Before Knebel broke out last season, Jacob Barnes was the heir apparent to the Milwaukee Brewers closer role. Barnes features a two-pitch arsenal that is often seen in closers. He flashes a 97 MPH fastball, and backs it up with a very good cutter. He’s earned a handful of saves in his three seasons in Milwaukee, but he’s never held the closer job exclusively.

After a solid start to the 2017 season, Barnes wore down over the summer, and posted ERA’s over 6.00 in June and July. He did rebound with a solid August and September, and he’s already off to a solid start to the 2018 season.

As long as the Milwaukee Brewers monitor his usage, Barnes is a solid option. He worked 27 games in the first two months of the 2017 season. That’s a lot of warm up pitches and in game pitches early in the year, and it’s no wonder that he struggled after May. If he can work fewer games as a the Brewers closer, he may actually avoid wearing down like he did last year.

Jeremy Jeffress

If the Milwaukee Brewers want to go with a guy who has the stink of a closer on him, it’s Jeremy Jeffress. He saved 27 games in a season as recently as 2016. If they want a guy who can take the ball in the ninth inning, it’s Jeffress. He has limited upside outside of ‘been there, done that’, but he provides a veteran presence in the ninth inning…whatever that’s worth.
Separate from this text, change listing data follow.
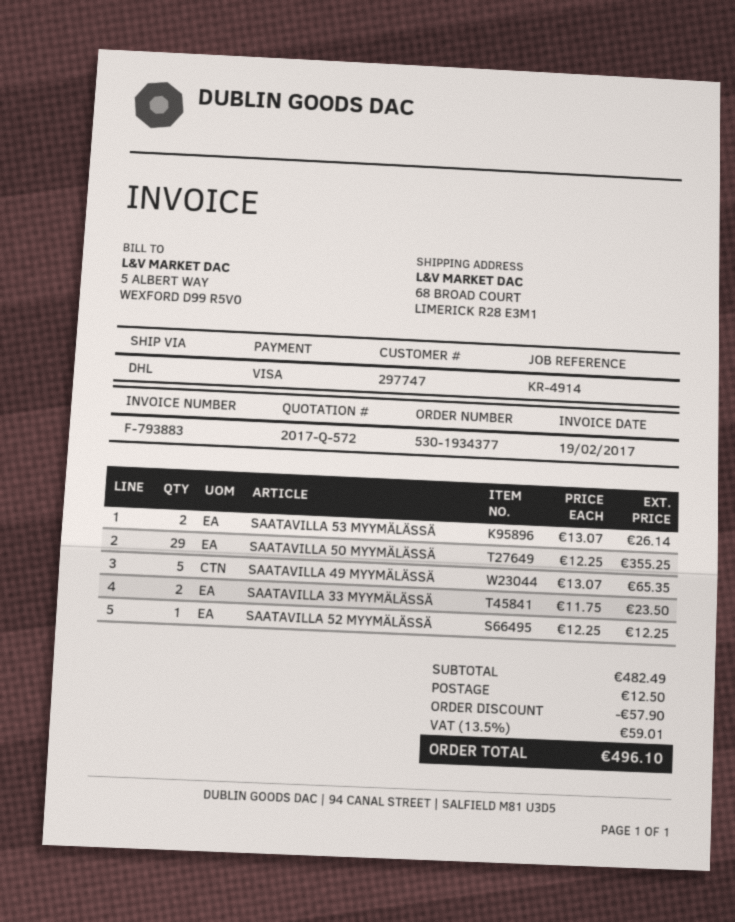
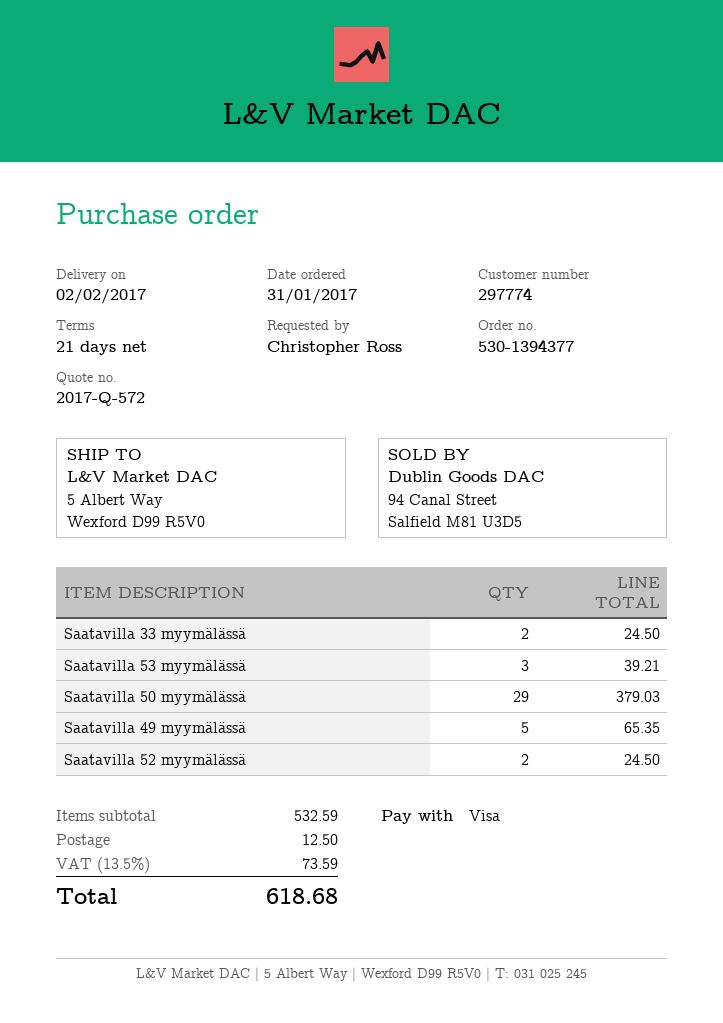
order number: 530-1934377 -> 530-1394377
customer number: 297747 -> 297774
ship to: 68 BROAD COURT, LIMERICK R28 E3M1 -> 5 Albert Way, Wexford D99 R5V0
SAATAVILLA 53 MYYMÄLÄSSÄ: 2 for 26.14 -> 3 for 39.21
SAATAVILLA 50 MYYMÄLÄSSÄ: 29 for 355.25 -> 29 for 379.03
SAATAVILLA 33 MYYMÄLÄSSÄ: 2 for 23.50 -> 2 for 24.50
SAATAVILLA 52 MYYMÄLÄSSÄ: 1 for 12.25 -> 2 for 24.50
subtotal: 482.49 -> 532.59
discount: 57.90 -> none
tax: 13.5% = 59.01 -> 13.5% = 73.59
total: 496.10 -> 618.68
Next: Why is Keston Hiura DHing early in the season?

The Milwaukee Brewers can’t replace Knebel. He was a huge part of their success last year. The Brewers needed him to repeat his 2017 season if they were to have a shot at the post season. His loss hurts, but Hader or Barnes have the skills to step into the ninth inning role, and keep the Brewers bullpen from imploding until Knebel can return.